• [Entries supplied]:
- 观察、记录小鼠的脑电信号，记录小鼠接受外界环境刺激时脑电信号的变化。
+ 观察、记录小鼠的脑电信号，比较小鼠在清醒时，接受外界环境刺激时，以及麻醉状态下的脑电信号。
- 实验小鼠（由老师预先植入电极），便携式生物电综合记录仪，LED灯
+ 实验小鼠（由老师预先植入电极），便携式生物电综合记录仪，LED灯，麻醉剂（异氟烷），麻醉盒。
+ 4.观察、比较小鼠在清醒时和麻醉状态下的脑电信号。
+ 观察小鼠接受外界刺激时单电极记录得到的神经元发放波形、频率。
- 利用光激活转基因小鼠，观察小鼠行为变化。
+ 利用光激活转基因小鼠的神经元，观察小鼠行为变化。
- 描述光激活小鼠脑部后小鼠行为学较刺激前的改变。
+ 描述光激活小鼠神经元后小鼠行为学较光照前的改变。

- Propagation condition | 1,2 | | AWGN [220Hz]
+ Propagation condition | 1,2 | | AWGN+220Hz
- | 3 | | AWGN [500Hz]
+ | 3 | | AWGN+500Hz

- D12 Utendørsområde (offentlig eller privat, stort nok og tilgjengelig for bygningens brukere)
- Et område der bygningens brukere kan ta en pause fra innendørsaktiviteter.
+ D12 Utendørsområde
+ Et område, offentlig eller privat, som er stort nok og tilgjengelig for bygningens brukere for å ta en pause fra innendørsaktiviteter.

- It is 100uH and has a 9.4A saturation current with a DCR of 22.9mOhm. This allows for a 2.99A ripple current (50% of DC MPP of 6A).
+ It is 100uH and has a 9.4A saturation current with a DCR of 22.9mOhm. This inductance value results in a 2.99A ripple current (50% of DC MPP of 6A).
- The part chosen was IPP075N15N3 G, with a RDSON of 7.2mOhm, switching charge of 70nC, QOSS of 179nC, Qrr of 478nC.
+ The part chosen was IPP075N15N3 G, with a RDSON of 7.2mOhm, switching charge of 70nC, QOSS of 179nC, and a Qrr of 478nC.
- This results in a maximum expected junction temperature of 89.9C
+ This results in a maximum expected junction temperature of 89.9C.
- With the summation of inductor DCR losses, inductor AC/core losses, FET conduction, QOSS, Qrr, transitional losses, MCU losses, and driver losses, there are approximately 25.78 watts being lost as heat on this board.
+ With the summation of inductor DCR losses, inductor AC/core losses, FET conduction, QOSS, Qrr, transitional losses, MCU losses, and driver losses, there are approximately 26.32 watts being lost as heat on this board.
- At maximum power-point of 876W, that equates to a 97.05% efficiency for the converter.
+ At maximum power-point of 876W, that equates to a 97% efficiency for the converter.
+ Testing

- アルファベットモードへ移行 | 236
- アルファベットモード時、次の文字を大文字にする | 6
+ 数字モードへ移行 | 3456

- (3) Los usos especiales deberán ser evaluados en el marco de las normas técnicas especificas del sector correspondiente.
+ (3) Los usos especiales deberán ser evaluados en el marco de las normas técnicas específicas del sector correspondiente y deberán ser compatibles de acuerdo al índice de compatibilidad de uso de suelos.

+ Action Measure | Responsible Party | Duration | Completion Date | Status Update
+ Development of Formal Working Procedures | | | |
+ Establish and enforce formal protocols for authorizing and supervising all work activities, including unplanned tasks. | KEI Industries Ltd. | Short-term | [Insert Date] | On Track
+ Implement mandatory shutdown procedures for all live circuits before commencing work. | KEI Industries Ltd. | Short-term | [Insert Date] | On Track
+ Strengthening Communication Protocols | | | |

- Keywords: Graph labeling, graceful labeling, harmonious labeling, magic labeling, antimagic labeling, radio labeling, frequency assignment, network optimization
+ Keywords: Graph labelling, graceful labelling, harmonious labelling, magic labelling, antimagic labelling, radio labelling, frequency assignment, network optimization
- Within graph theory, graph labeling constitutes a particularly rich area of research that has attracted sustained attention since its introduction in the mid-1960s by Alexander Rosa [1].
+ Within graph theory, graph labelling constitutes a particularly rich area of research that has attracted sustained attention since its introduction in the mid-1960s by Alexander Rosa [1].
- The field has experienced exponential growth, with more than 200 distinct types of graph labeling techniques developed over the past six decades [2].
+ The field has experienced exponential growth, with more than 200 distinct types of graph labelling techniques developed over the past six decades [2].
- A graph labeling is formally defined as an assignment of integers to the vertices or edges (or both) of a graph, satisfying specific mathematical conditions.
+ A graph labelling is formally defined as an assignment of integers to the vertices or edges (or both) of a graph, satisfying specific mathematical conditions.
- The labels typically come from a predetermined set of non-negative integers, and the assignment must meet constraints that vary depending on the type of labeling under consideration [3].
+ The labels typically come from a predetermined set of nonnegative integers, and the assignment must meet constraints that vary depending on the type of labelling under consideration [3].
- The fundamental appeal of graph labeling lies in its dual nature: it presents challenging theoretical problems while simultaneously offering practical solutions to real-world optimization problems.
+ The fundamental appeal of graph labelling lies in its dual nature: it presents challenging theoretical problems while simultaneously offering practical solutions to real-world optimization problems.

• [Activity]:
Here the job is to set down exactly the lines of the material above that fall between the one with "- 利用光激活转基因小鼠，观察小鼠行为变化。" and the one with "22.9mOhm. This inductance", inclusive, and nothing beyond them.

• [Answer space]:
- 利用光激活转基因小鼠，观察小鼠行为变化。
+ 利用光激活转基因小鼠的神经元，观察小鼠行为变化。
- 描述光激活小鼠脑部后小鼠行为学较刺激前的改变。
+ 描述光激活小鼠神经元后小鼠行为学较光照前的改变。

- Propagation condition | 1,2 | | AWGN [220Hz]
+ Propagation condition | 1,2 | | AWGN+220Hz
- | 3 | | AWGN [500Hz]
+ | 3 | | AWGN+500Hz

- D12 Utendørsområde (offentlig eller privat, stort nok og tilgjengelig for bygningens brukere)
- Et område der bygningens brukere kan ta en pause fra innendørsaktiviteter.
+ D12 Utendørsområde
+ Et område, offentlig eller privat, som er stort nok og tilgjengelig for bygningens brukere for å ta en pause fra innendørsaktiviteter.

- It is 100uH and has a 9.4A saturation current with a DCR of 22.9mOhm. This allows for a 2.99A ripple current (50% of DC MPP of 6A).
+ It is 100uH and has a 9.4A saturation current with a DCR of 22.9mOhm. This inductance value results in a 2.99A ripple current (50% of DC MPP of 6A).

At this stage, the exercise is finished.